Discriminations à l'embauche : un recours très faible aux droits

Par Grégoire Normand  |   |  697  mots
Malgré des discriminations encore fréquentes sur le marché du travail, seulement 10 % des victimes auraient recours aux droits.
Le non-recours aux droits des personnes victimes de discriminations est éloquent selon une étude du Défenseur des droits. Pourtant, la pratique des discriminations demeure régulière sur le marché du travail.

Les discriminations à l'embauche reviennent au centre des débats en cette rentrée. Le Défenseur des droits a mené une enquête au printemps dernier et vient de publier les résultats "sur la perception des discriminations à l'embauche par des personnes dont les caractéristiques peuvent signaler une origine étrangère."

Sur l'échantillon retenu (758 personnes), plus de 60 % des personnes interrogées indiquent avoir été "souvent" ou "très souvent" confrontées aux discriminations dans l'accès au travail au cours des cinq dernières années.

Une accumulation des discriminations

Parmi les discriminations évoquées, les origines représentent le premier motif habituellement rencontré, suivi du nom de famille et/ou du prénom et enfin de la couleur de peau. S'il y a une hiérarchie dans les motifs de discrimination évoqués, il y a également un effet d'accumulation des discriminations comme l'illustre le graphique ci-dessous.

Un parcours d'accès à l'emploi semé de discriminations

La conjugaison du contexte économique actuel et des discriminations à l'embauche augmente sérieusement les difficultés pour l'insertion professionnelle de ces personnes. Les personnes ayant répondu à l'appel à témoignages déclarent avoir été plus souvent discriminées dans l'accès à l'emploi (81 %) que dans l'accès à un stage (34 %) ou à un contrat en alternance (20 %).

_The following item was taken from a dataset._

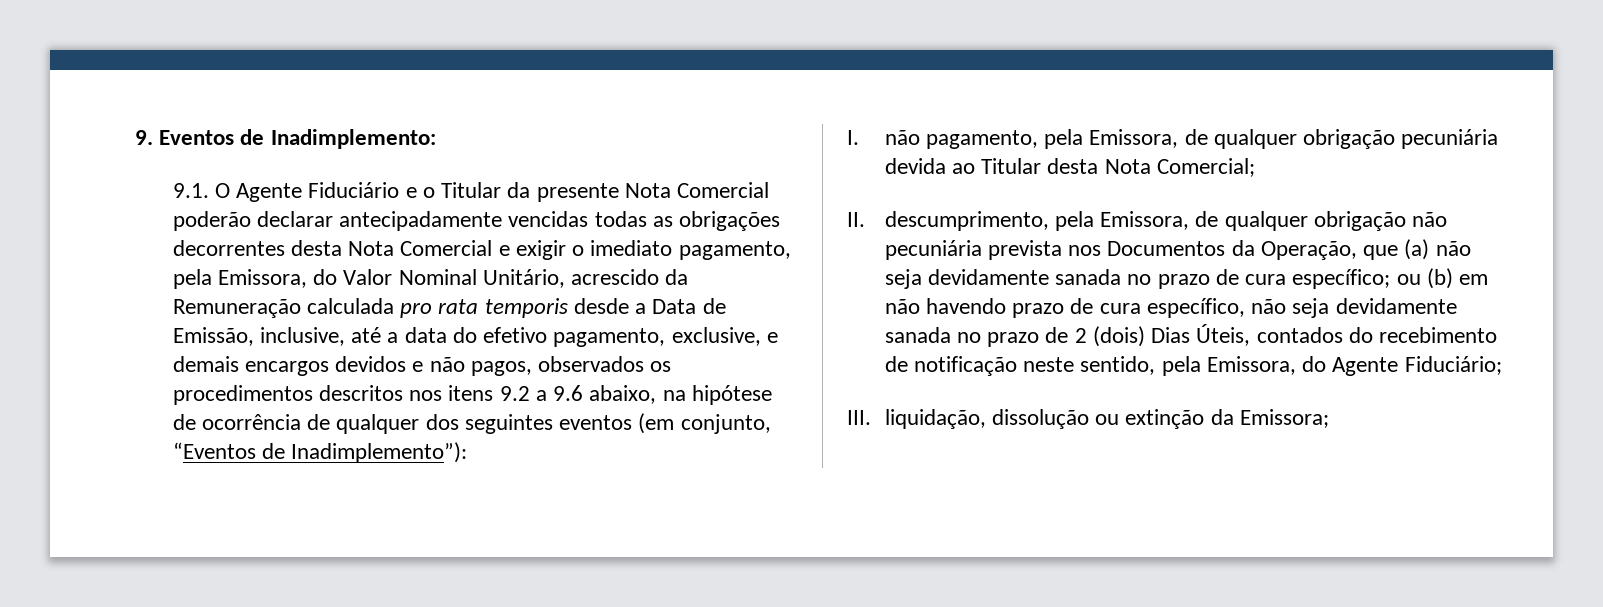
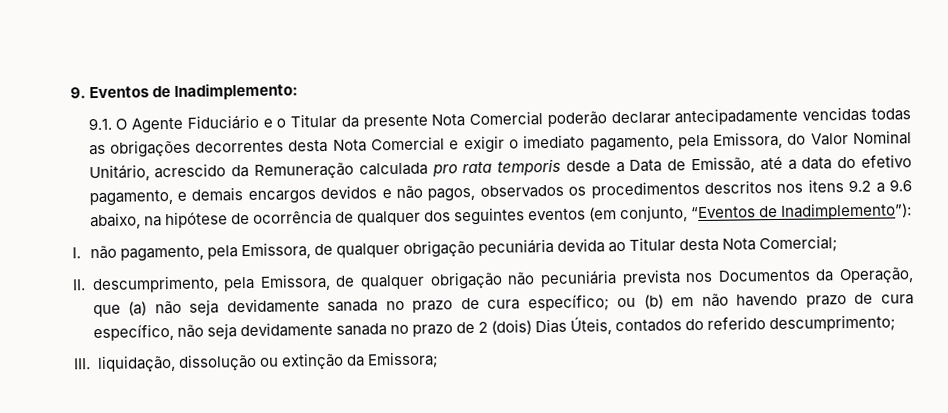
- 9.1. O Agente Fiduciário e o Titular da presente Nota Comercial poderão declarar antecipadamente vencidas todas as obrigações decorrentes desta Nota Comercial e exigir o imediato pagamento, pela Emissora, do Valor Nominal Unitário, acrescido da Remuneração calculada pro rata temporis desde a Data de Emissão, inclusive, até a data do efetivo pagamento, exclusive, e demais encargos devidos e não pagos, observados os procedimentos descritos nos itens 9.2 a 9.6 abaixo, na hipótese de ocorrência de qualquer dos seguintes eventos (em conjunto, “Eventos de Inadimplemento”):
+ 9.1. O Agente Fiduciário e o Titular da presente Nota Comercial poderão declarar antecipadamente vencidas todas as obrigações decorrentes desta Nota Comercial e exigir o imediato pagamento, pela Emissora, do Valor Nominal Unitário, acrescido da Remuneração calculada pro rata temporis desde a Data de Emissão, até a data do efetivo pagamento, e demais encargos devidos e não pagos, observados os procedimentos descritos nos itens 9.2 a 9.6 abaixo, na hipótese de ocorrência de qualquer dos seguintes eventos (em conjunto, “Eventos de Inadimplemento”):
- II. descumprimento, pela Emissora, de qualquer obrigação não pecuniária prevista nos Documentos da Operação, que (a) não seja devidamente sanada no prazo de cura específico; ou (b) em não havendo prazo de cura específico, não seja devidamente sanada no prazo de 2 (dois) Dias Úteis, contados do recebimento de notificação neste sentido, pela Emissora, do Agente Fiduciário;
+ II. descumprimento, pela Emissora, de qualquer obrigação não pecuniária prevista nos Documentos da Operação, que (a) não seja devidamente sanada no prazo de cura específico; ou (b) em não havendo prazo de cura específico, não seja devidamente sanada no prazo de 2 (dois) Dias Úteis, contados do referido descumprimento;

Le travail réalisé par l'équipe du Défenseur des droits permet de voir que les discriminations peuvent avoir lieu à toutes les étapes du parcours d'accès à l'emploi. Selon les réponses obtenues, la majorité des discriminations ont lieu à l'entretien (pour 43 % des répondants), suivie du premier contact (40 %) et enfin de la période d'essai (10 %).

Le premier contact avec le recruteur (envoi du CV, premier échange par mail ou par courriel) est donc un moment déterminant pour constater des discriminations. Des personnes ayant participé à l'enquête expliquent ne jamais parvenir à décrocher un entretien malgré de nombreuses démarches engagées.

"Le marché de l'emploi a beau être saturé, tous mes anciens camarades de promo sont aujourd'hui en poste ; de mon côté, je ne décroche jamais d'entretiens. La seule différence que je vois entre eux et moi c'est ma couleur de peau! Mon conseiller Pôle emploi m'a d'ailleurs suggéré de ne pas mettre de photos sur mes CV ce qui m'a profondément choqué sur le coup mais avec le recul, c'est désormais ce que j'envisage de faire pour au moins avoir une chance de passer le cap de l'entretien." Femme, 26 ans, en recherche d'emploi.

Un recours aux droits très faible

Malgré ces cas de discrimination flagrants, seule une très faible minorité des interrogés ( 8% ) déclare faire des démarches pour faire reconnaître leurs droits. Au sein de l'échantillon, les personnes déjà en emploi ou en période d 'essai et qui se disent être victimes de discrimination entament plus facilement des démarches que les personnes discriminées au moment du premier contact. "Moins d'une personne sur 10 a engagé des démarches pour faire reconnaître ses droits."

Par ailleurs, les conséquences de ces discriminations sur les trajectoires professionnelles sont marquantes pour ces personnes qui ont des difficultés à participer au marché du travail dans leur propre pays ( 80 % des répondants sont de nationalité française). Les cas de renoncement, de déclassement, de projet d'expatriation sont ainsi régulièrement évoqués dans les témoignages recueillis par le Défenseur des droits.

Au mois d'avril, le gouvernement a lancé une campagne de sensibilisation sur les discriminations pratiquées dans le cadre de l'entreprise. Une campagne de "testing" à grande échelle a été menée auprès d'entreprises de plus de 1 000 salariés, testées sur des offres d'emploi relevant de métiers et de secteurs variés. Les résultats sont attendus dans les jours à venir.

Méthode :  Échantillon de 758 personnes, âgées de 18 à 65 ans, ayant répondu à un questionnaire autoadministré en ligne entre le 21 mars et le 21 juin 2016 et déclarant avoir été discriminées à raison de leurs origines au cours d'une recherche d'emploi ou de stage au cours des 5 dernières années.Les informations fournies par les répondants ont donc un caractère déclaratif.